▶ **To do**
Exactly the lines from the line containing "- Call, 2008)" through the last line of the entries below should appear in the answer, reproduced verbatim.

------ Records for processing ------

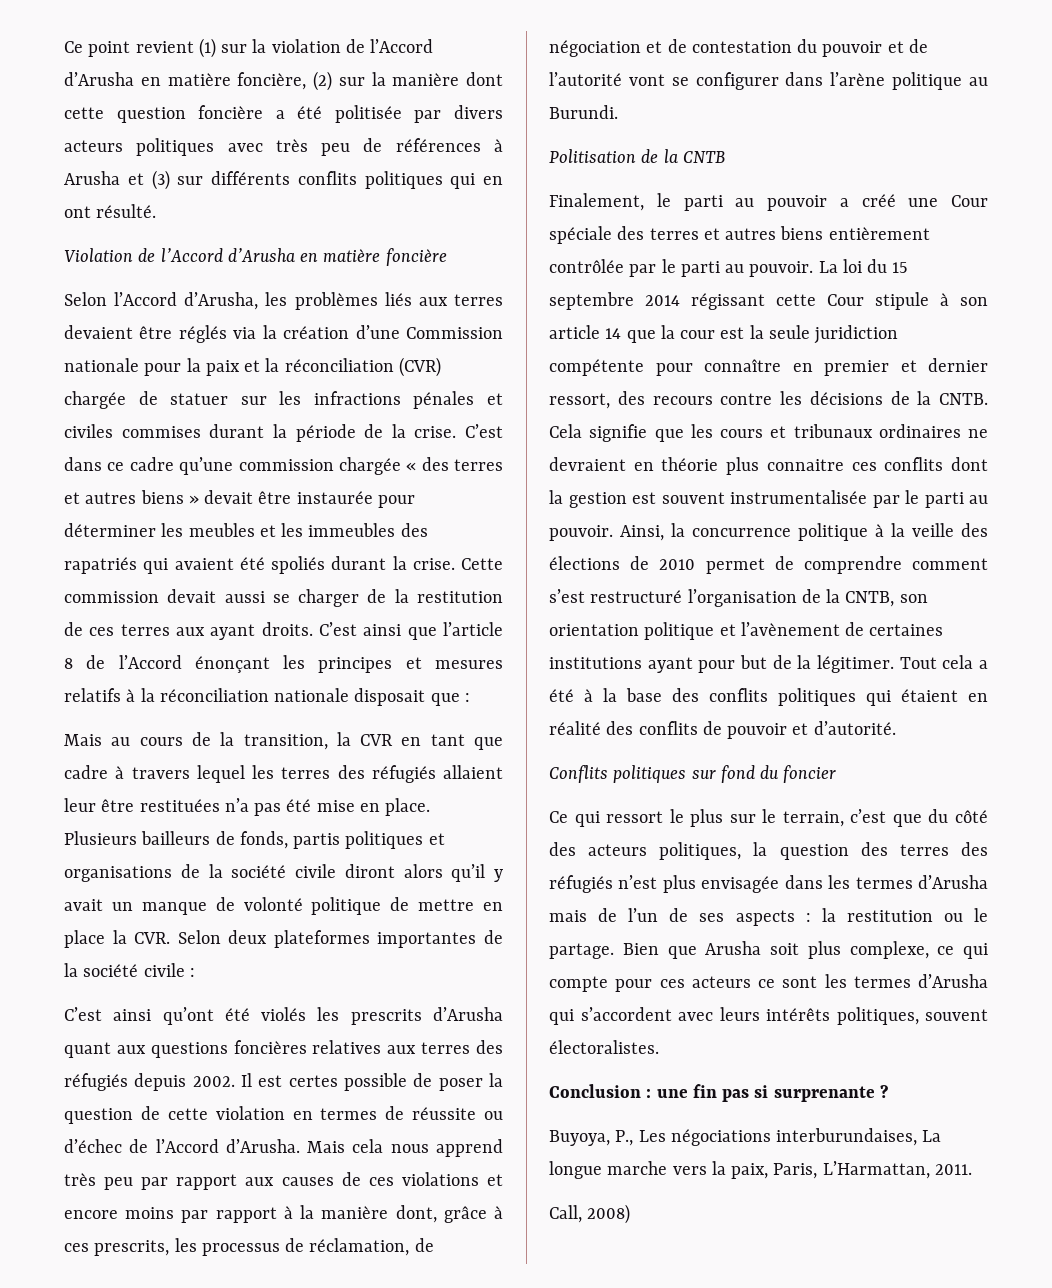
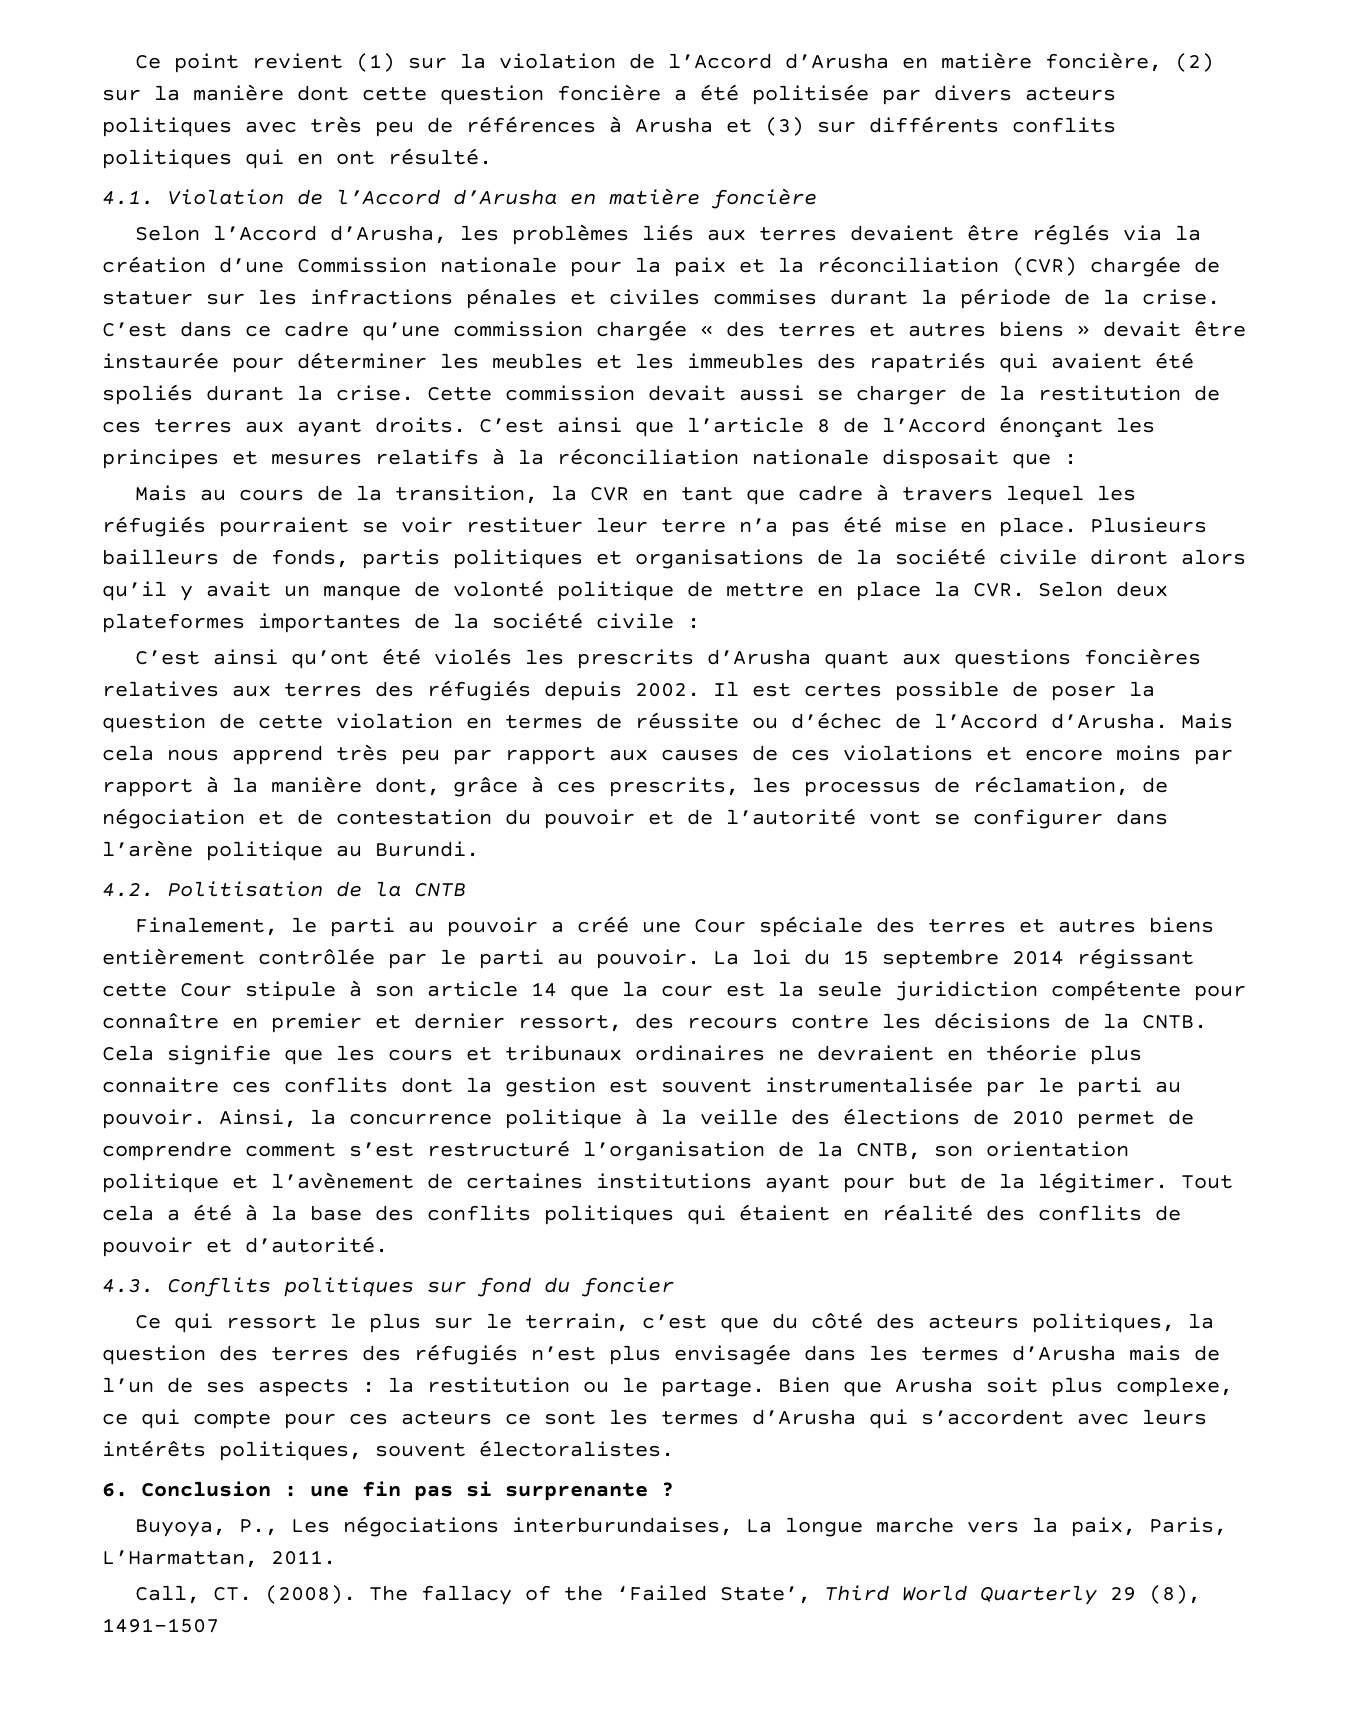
- Violation de l’Accord d’Arusha en matière foncière
+ 4.1. Violation de l’Accord d’Arusha en matière foncière
- Mais au cours de la transition, la CVR en tant que cadre à travers lequel les terres des réfugiés allaient leur être restituées n’a pas été mise en place.
+ Mais au cours de la transition, la CVR en tant que cadre à travers lequel les réfugiés pourraient se voir restituer leur terre n’a pas été mise en place.
- Politisation de la CNTB
+ 4.2. Politisation de la CNTB
- Conflits politiques sur fond du foncier
+ 4.3. Conflits politiques sur fond du foncier
- Conclusion : une fin pas si surprenante ?
+ 6. Conclusion : une fin pas si surprenante ?
- Call, 2008)
+ Call, CT. (2008). The fallacy of the ‘Failed State’, Third World Quarterly 29 (8), 1491-1507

------

▶ **Task response**
- Call, 2008)
+ Call, CT. (2008). The fallacy of the ‘Failed State’, Third World Quarterly 29 (8), 1491-1507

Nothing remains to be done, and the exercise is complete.